§ Extracted material:

══════

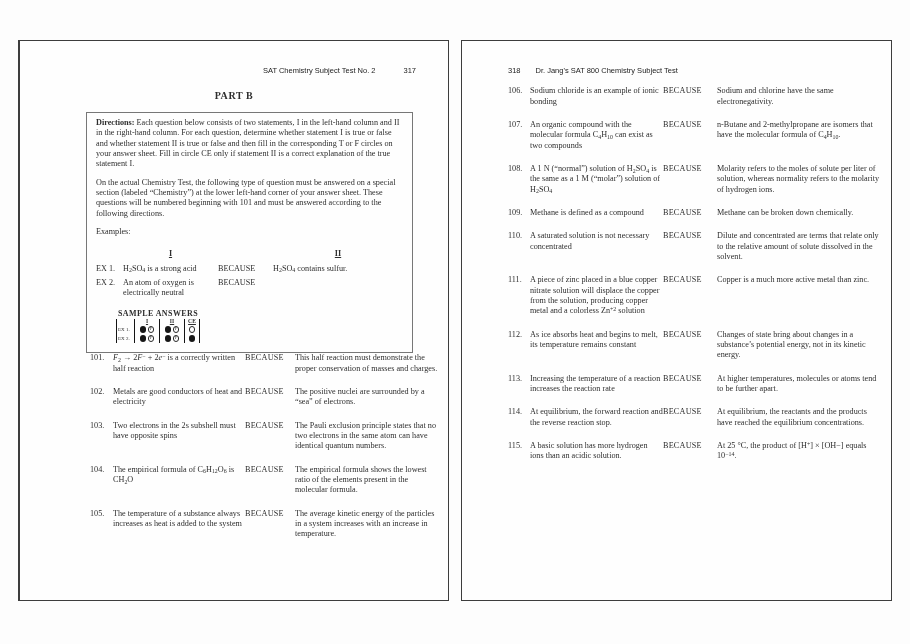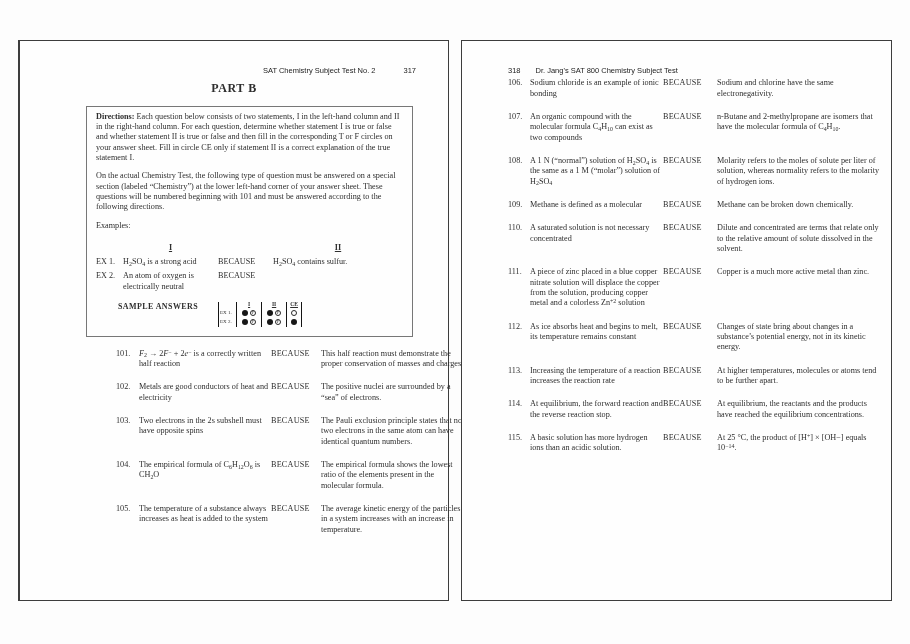"PART B" .part-title { font-size: 12px -> 10px; margin-top: 6px -> 15px }
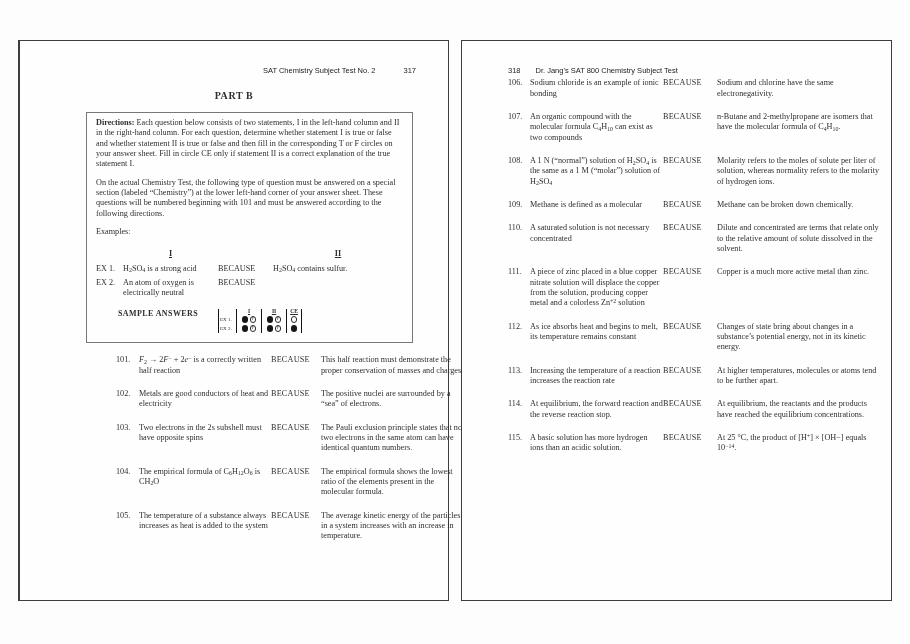"106." #page-right .questions { margin-top: 3px -> 11px }
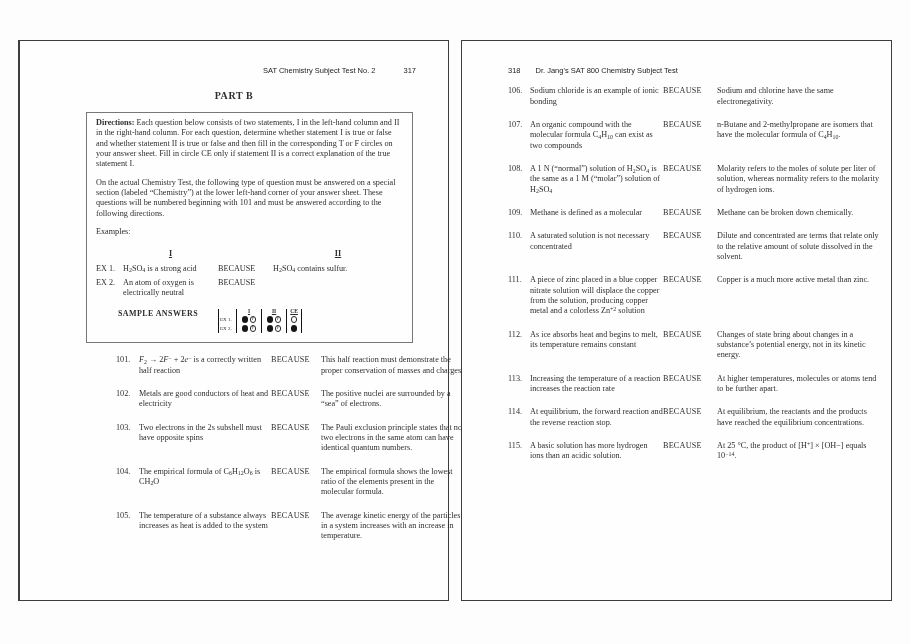"Methane is defined as a" div.q-s1 { text: molecular -> compound }
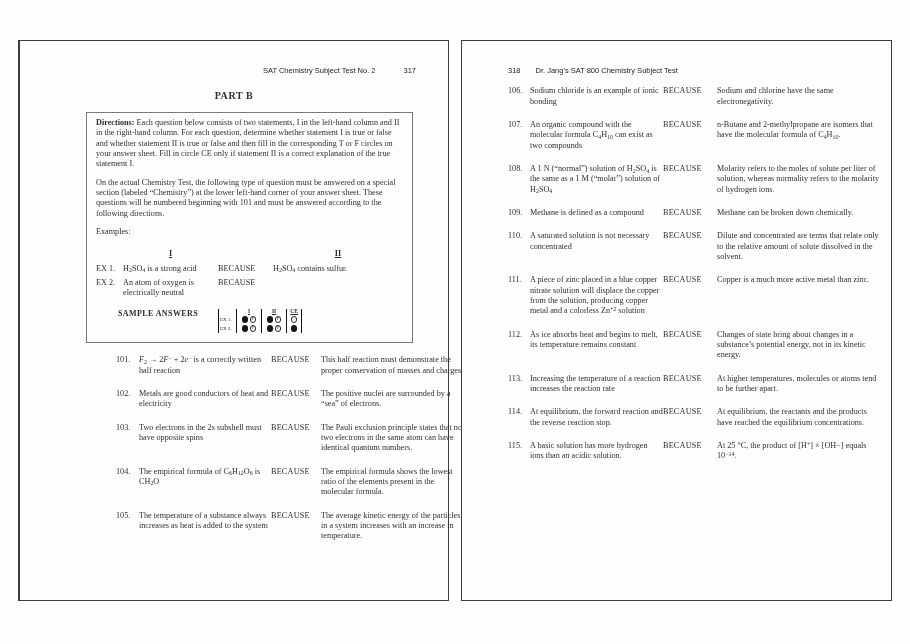"SAMPLE ANSWERS" .sample-row { flex-direction: none -> column }
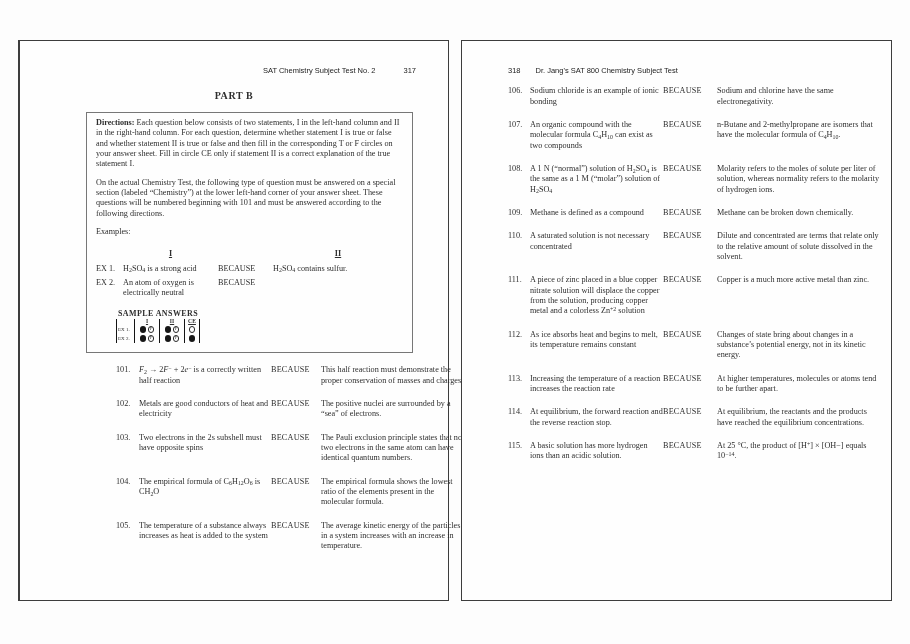"101." #page-left .questions { margin-top: 12px -> 0; padding-left: 96px -> 70px }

══════

§ Try it: Would you return the material exactly, images excluded?

§ Response box:
"PART B" .part-title { font-size: 12px -> 10px; margin-top: 6px -> 15px }
"106." #page-right .questions { margin-top: 3px -> 11px }
"Methane is defined as a" div.q-s1 { text: molecular -> compound }
"SAMPLE ANSWERS" .sample-row { flex-direction: none -> column }
"101." #page-left .questions { margin-top: 12px -> 0; padding-left: 96px -> 70px }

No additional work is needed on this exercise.